Aclamada por muitos como terra do futebol, das mulheres bonitas e do
povo hospitaleiro, o Brasil surge como um imenso paradoxo não só para nós
tupiniquins. Então lhe indago: Você realmente tem orgulho de ser brasileiro?
Ilustração
de Maurício Planel
Ultimamente
com a repercussão de constantes escândalos na ordem política e social, a
percepção de pequenas e grandes corrupções diárias, andei refletindo se
realmente tenho orgulho de ser brasileiro.
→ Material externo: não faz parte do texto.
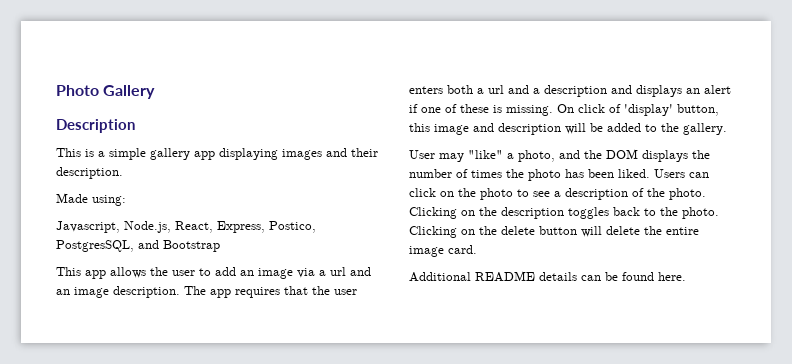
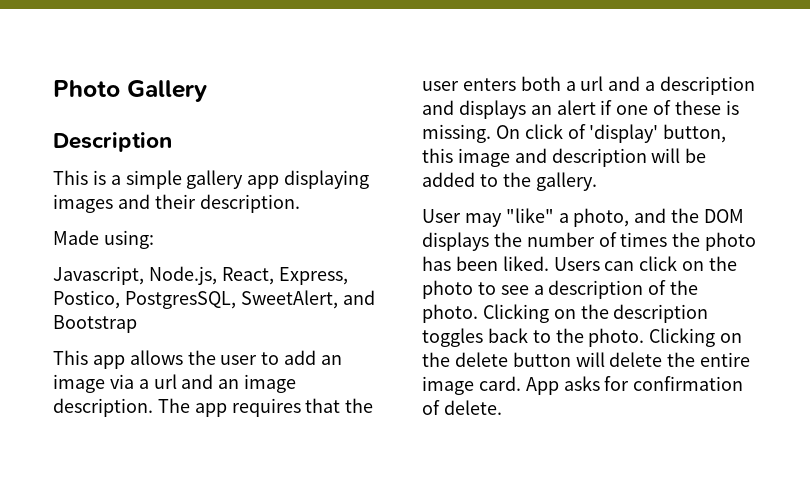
- Javascript, Node.js, React, Express, Postico, PostgresSQL, and Bootstrap
+ Javascript, Node.js, React, Express, Postico, PostgresSQL, SweetAlert, and Bootstrap
- Clicking on the delete button will delete the entire image card.
- Additional README details can be found here.
+ Clicking on the delete button will delete the entire image card. App asks for confirmation of delete.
Nós brasileiros, nascidos na terra
de Vera Cruz, nos constituímos um verdadeiro paradoxo, enquanto demonstramos
nossa insatisfação com políticos corruptos, vestimos a camisa verde e amarela
da CBF e batemos no peito para comemorar o orgulho de não desistir nunca.
Enquanto
canalizamos a culpa de todas as mazelas sociais na figura de nossos
representantes políticos, esquecemos aquela vez que estacionamos na vaga de
deficiente, jogamos papel na rua, xingamos o próximo por motivo fútil,
utilizamos produtos piratas, aceitamos o troco errado... e por aí uma
infindável lista de pequenos atos que só contribuem para piorar a sociedade em
que vivemos.
E
ainda por cima, criamos o conceito do “cidadão de bem”, para designar o cidadão
que paga seus impostos, acorda às 5 da manhã para trabalhar e colocar comida na
boca de um monte de brasileirinhos em casa. Este termo, da mais alta
repugnância e cinismo, visa dividir a sociedade em duas, de um lado os bandidos
que matam à queima-roupa, assaltam na rua e estupram, do outro o “cidadão de
bem”. De um lado os responsáveis por todos os problemas sociais do país, e do
outro, os “cidadãos de bem”, privados de culpa.
Jornal Good
Citizen (Cidadão de bem) da Klu Klux Klan.
Em
uma sociedade cínica e patológica é por vezes impensado declarar o seu amor
incondicional ao Brasil, um conceito tão abrangente, que envolve desde o solo,
sua representação política e ao seu povo na totalidade. Me desculpem, mas eu
não me orgulho da pobreza do meu país, nem de nossas principais cidades
figurarem entre as mais violentas do mundo, nem daqueles que não respeitam o
espaço do próximo e muito menos do modus operandi da “carteirada” – cada dia
mais comum –, ou das indagações de alta conjectura e refino como: “Aeroporto ou
rodoviária?”, onde o único intuito é segregar ainda mais.
Depois
de um considerável tempo de reflexão descobri que o que me orgulha não é o
Brasil, e sim alguns brasileiros. Alguns notórios, outros nem tanto. Certas
histórias me enchem de orgulho de seus protagonistas, como a do garoto Thompson
Vitor de apenas 15 anos, morador da Comunidade Paço da Pátria em Natal, que
estudando através dos livros que sua mãe, catadora de lixo, encontrava
descartados, conseguiu ser aprovado em primeiro lugar no Instituto Federal do
Rio Grande do Norte.
Thompson
Vitor e sua mãe Rosângela.
Ou
quem sabe aqui ter sido pátria do maior imunologista do Brasil, o médico Vital
Brazil, fundador do Instituto Butantan e inventor do soro antiofídico, que até
hoje salva milhares de vidas.
Vital
Brazil.
Ou
a milionária e filantropa Eufrásia Teixeira Leite, filha de prósperos
fazendeiros de café do século XIX. Possuía investimentos nos cinco continentes,
preferiu não casar para assim poder administrar sua fortuna, morreu sem deixar
herdeiros, legando sua fortuna para a caridade em Paris, que tanto amou,
Instituto das Missionárias do Sagrado Coração de Jesus – instituição romana com
vários projetos sociais no Brasil – e para os pobres de Vassouras no Rio de
Janeiro.
Eufrásia
Texeira Leite, cuja figura já focamos neste Blog
Me
orgulho também de ser do mesmo estado da cearense Maria da Penha, mulher forte
e perseverante que uniu forças para que seu ex-marido e agressor fosse
condenado pelas constantes agressões que sofria em casa, e que em uma delas
ficou paraplégica. Em 2007 foi sancionada pelo então presidente Lula a Lei
Maria da Penha, importante marco para a luta contra a violência doméstica, e
que é parte da luta de Maria, que é uma das brasileiras que me traz orgulho, e
coincidentemente Maria, igual minha mãe.
Maria da Penha.
Um
salve a todos os brasileiros que fazem a diferença em nossa sociedade, tanto
aos que viraram notícia, quanto aos anônimos que cruzamos no nosso dia a dia.